I joined Pure Fitness during my senior year of college in 2005. I did very little research when I chose to join, above what facilities were closest to my apartment, and what the monthly fee would be. For the majority of my relationship with the gym (yes, I called it a relationship) I was largely content. They didn’t have the newest equipment, or the best staff or hours, but it served its purpose quite nicely. At that point, I would have done just about anything to avoid having to work out at the student rec center, which basically doubled as the set of a reality dating show/teenage beauty pageant.
Now, four years later, I am living and working in entirely different parts of Phoenix, and also have significantly less time to devote to exercise. I came to the conclusion that it made sense to quit Pure Fitness, and pledge allegiance to its key competitor, LA Fitness. LA has more locations, better hours and fancier clubs. They have a reputation of being more of a meat market gym, but if you can get past that, it’s a better deal. Naturally this realization resulted in a need to cut ties with Pure Fitness.
I’ve heard stories and jokes about the parallels between ending a gym membership and ending a relationship, and I now can vouch for the validity of those claims.
Attempt 1: On a Saturday afternoon I went into the gym, after finding out in advance that it was not possible to quit over the phone. I asked to end my membership and was told that this was not possible during the weekend. Why? The person who processes the cancellation paperwork is not in on weekends. Like any intelligent human being I asked why I couldn’t just fill out the forms and leave it for this person to process on Monday, and I was told it’s just not allowed. Mmmmk.
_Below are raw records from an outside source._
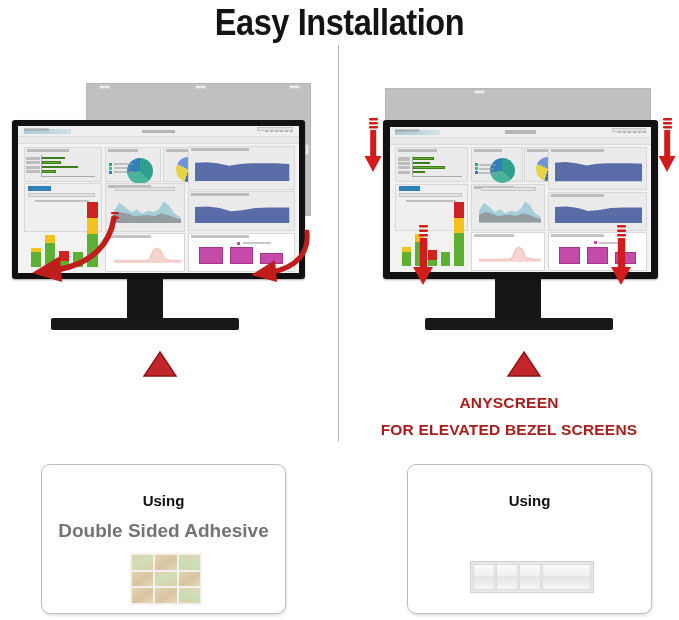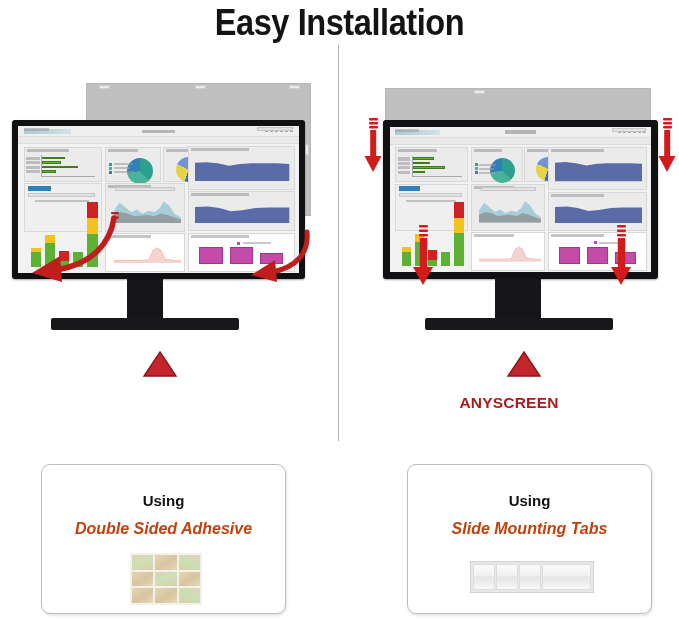--- a/index.html
+++ b/index.html
@@ -560,6 +560,7 @@
 
   <div class="caption" style="left:339px; top:394px; width:340px;">
     <div class="l1">ANYSCREEN</div>
+    <div class="l2">FOR ELEVATED BEZEL SCREENS</div>
   </div>
 
   <svg class="arrow-svg" style="left:506px; top:350px; width:36px; height:28px;" viewBox="0 0 36 28">

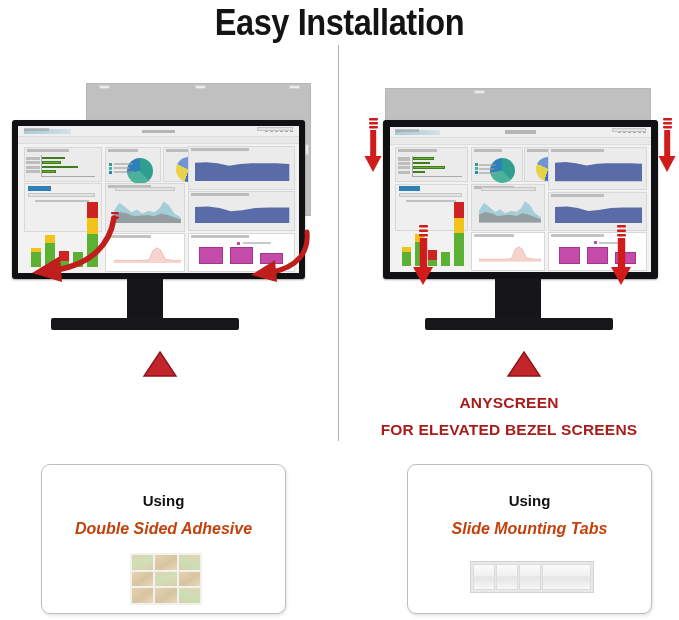--- a/index.html
+++ b/index.html
@@ -143,7 +143,7 @@
   }
   .card .what {
     position:absolute; left:0; right:0; top:55px;
-    text-align:center; font-size:16px; font-weight:bold; color:#c2410c;font-style:italic;
+    text-align:center; font-size:19px; font-weight:bold; color:#737373;
   }
 
   

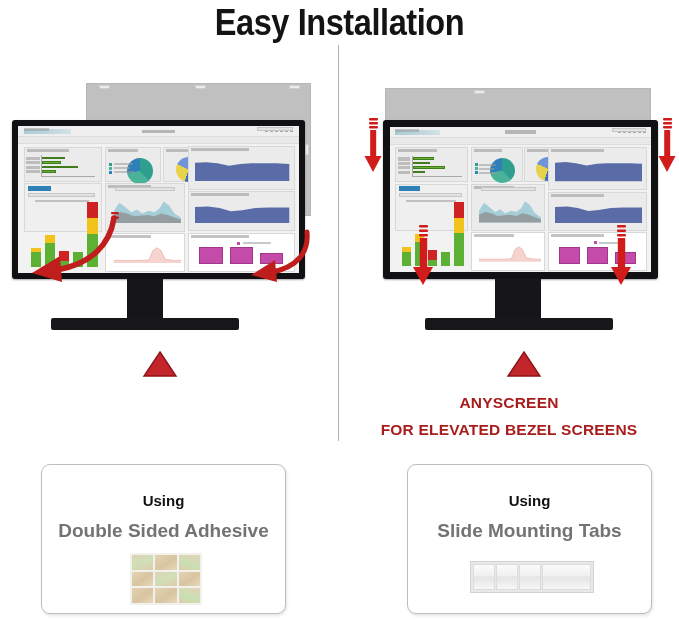--- a/index.html
+++ b/index.html
@@ -569,7 +569,6 @@
 
   <div class="card" style="left:407px; top:464px; width:245px; height:150px;">
     <div class="using">Using</div>
-    <div class="what">Slide Mounting Tabs</div>
     <div class="tabs-strip" style="left:62px; top:96px; width:124px; height:32px;">
       <div class="tabcell" style="width:22px;"></div>
       <div class="tabcell" style="width:22px;"></div>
Attempt 2: On a Monday, I went into a different location and asked to end my membership. A man I’d never seen before was paged to the reception area, likely from a secret storage closet of salespeople, and asked me to sit down to talk this over with him. Oh boy.
Gym Guy: “Why are you thinking about ending your membership with us?”
Annoyed Jessica: “Locations…hours…equipment…You guys don’t have any locations close to my new house. Or my office for that matter. Your equipment is outdated and out of order, and your new hours are not as convenient as they used to be.”
Gym Guy: [shocked] “Really? Where do you live? And most of our equipment is new.”
Annoyed Jessica: “I live in Central Phoenix. And I work in North Phoenix. I’ve checked your Web site and there are no clubs within close proximity to either location. I’m also not happy with the equipment here. I’ve actually looked into three of your competitors and they all have newer equipment and fewer pieces out of order.”
Gym Guy: [now even more shocked] “Well that’s really surprising. Most of our stuff is new.”
Annoyed Jessica: “Yeah, you said that, but you have all the same cardio machines you’ve had since I joined four years ago! Your staff has been telling me for years it’ll be updated within the next six months, but here we are and it’s all the same.”
Gym Guy: [puffing his chest while unable to make eye contact] “I hope you don’t think you’re going to find a better deal anywhere else. If you think you’ll be happier at somewhere like LA Fitness you won’t be. You’ll be coming back here. I have people switching back all the time. We’re a friendlier gym and we really know our members.”
Annoyed Jessica: [not ok with empty threats] “I’ve been a member for four years, do you think one trainer in here knows my first name? No. “
Gym Guy: [getting serious] “Ok, I guess it’s your decision. So can you tell me one more time why you’re canceling?”
Annoyed Jessica: [through pursed lips]Hours. Locations. Equipment. Staff.
Eventually this dramatic little exchange ended in my favor. Somehow I’m still technically a member until the first week of June, but I still feel like it was a victory for the people. It must be hysterical when someone who works at a gym tries to buy a car, or vice versa; do the two powerful selling forces reflect each other like two magnets do?